While he dressed, and, indeed, after he joined the boy downstairs, he had puzzled over Timmy—over the mixture of cruelty and kindness the child had shown that evening. He could not but recall, with a feeling of discomfort, the simple, innocent way in which the boy had explained why he wanted to take his cat, Josephine, into the drawing-room—really to do a kindness to the mistress of The Trellis House! It was somewhat disagreeable to reflect how he, Radmore, who rather prided himself on his knowledge of human nature, had been taken in.
Off the two started at last, creeping out of one of the back doors. But in his agitation over the business of getting the cat and her kittens safely out of Old Place, Timmy had forgotten to put on a coat. They were halfway down the avenue before Radmore noticed that the boy was shivering, and then, mindful of Janet, he ordered him to go back and get the warmest coat he could.

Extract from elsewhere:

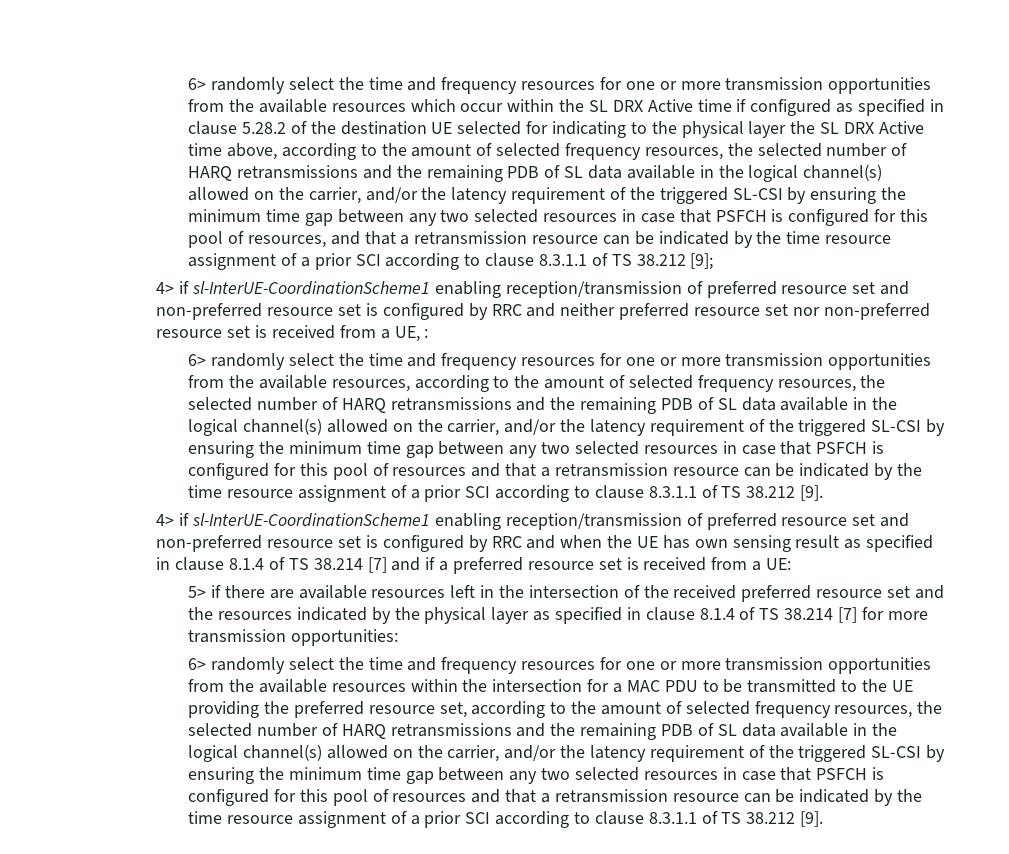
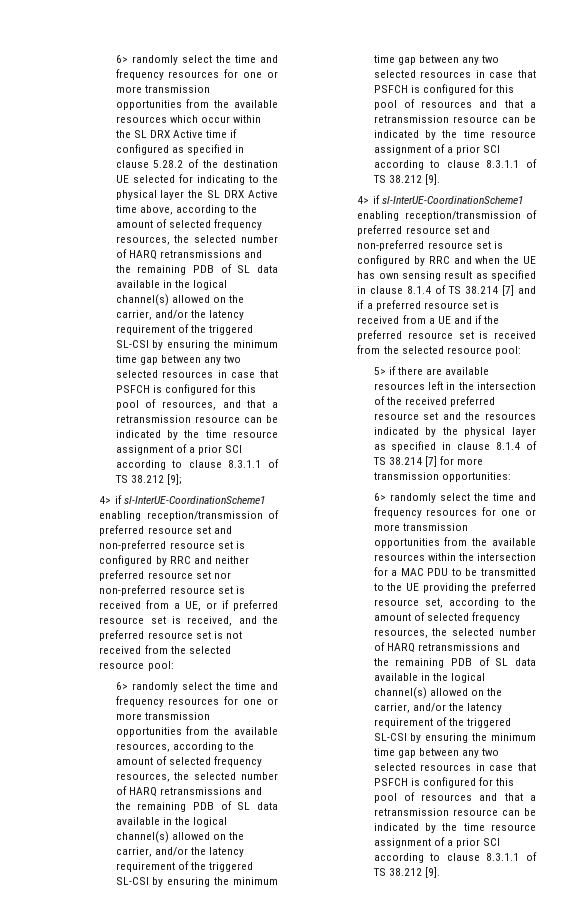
- 4> if sl-InterUE-CoordinationScheme1 enabling reception/transmission of preferred resource set and non-preferred resource set is configured by RRC and neither preferred resource set nor non-preferred resource set is received from a UE, :
+ 4> if sl-InterUE-CoordinationScheme1 enabling reception/transmission of preferred resource set and non-preferred resource set is configured by RRC and neither preferred resource set nor non-preferred resource set is received from a UE, or if preferred resource set is received, and the preferred resource set is not received from the selected resource pool:
- 4> if sl-InterUE-CoordinationScheme1 enabling reception/transmission of preferred resource set and non-preferred resource set is configured by RRC and when the UE has own sensing result as specified in clause 8.1.4 of TS 38.214 [7] and if a preferred resource set is received from a UE:
+ 4> if sl-InterUE-CoordinationScheme1 enabling reception/transmission of preferred resource set and non-preferred resource set is configured by RRC and when the UE has own sensing result as specified in clause 8.1.4 of TS 38.214 [7] and if a preferred resource set is received from a UE and if the preferred resource set is received from the selected resource pool:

And then, while he waited impatiently in the avenue, Radmore visualised the extraordinary scene which had taken place in the drawing-room last evening. Had the cat really seen anything of a supernatural nature? Or was it only that she had been frightened by being suddenly brought into a room full of people? If so, it was perhaps natural that she had blindly flown at the one stranger there.
At last Timmy returned, and they started off, neither speaking a word until they were clear of the village. Radmore thought he knew every inch of the way, for he and Betty had once cycled together all over the countryside. He checked a sigh as he thought of those days—how happy he had been, with that simple, unquestioning happiness which belongs only to extreme youth. He wondered if Betty ever remembered those far-off days. They had come very near, the one to the other, last evening, and yet, from his point of view, theirs was an unsatisfactory kind of friendship. It was as if she was always holding something back from him. And then, while he was thinking of Betty, the little boy sitting by his side suddenly observed:
"Perhaps we might tell Betty—I mean when we get back again—where Josephine and her kittens are? She was awfully upset last night; almost as upset as I was. You see, Josephine's a French cat. She was brought home—I mean to England, you know—by the officer who now wants to marry Betty." Timmy uttered these words in a very matter-of-fact voice. Then, for a moment, he forgot Betty, for the car swerved suddenly.
"The officer who wants to marry Betty?" repeated Radmore. "I didn't know there was an officer who wanted to marry Betty."
"Nobody's supposed to know," said Timmy composedly. "But Mum and I, as well as father, know. Only a very vulgar sort of girl lets anyone know when someone wants to marry her. Mr. Barton is so ridiculous about Dolly, following her about and always looking at her, that we all know it, though Mum wonders sometimes if he knows it himself. But neither Dolly nor Rosamund knows about Betty's man. Luckily, they were away when he last came here and saw father. The first time Betty meant him to send the kitten in a basket from London. She even gave him the money for Josephine's fare, but he would give it back to father. He brought her himself because he wanted to see father, and talk to him about Betty and George."
"Then he knew George, too?"
"Yes, that's how he got to know Betty, when she was in France, you know, and why she gave him the kitten to bring home on leave. He knew all about us, and when father called me into the study to take Josephine, he said: 'Is this Timmy?' And then after that he just went straight on about Betty, as if I wasn't there. He said that if he got through, he meant to wait—he didn't mind how long, if only Betty would say 'Yes' in the end."
"Has he been here since Betty came home?" asked Radmore abruptly.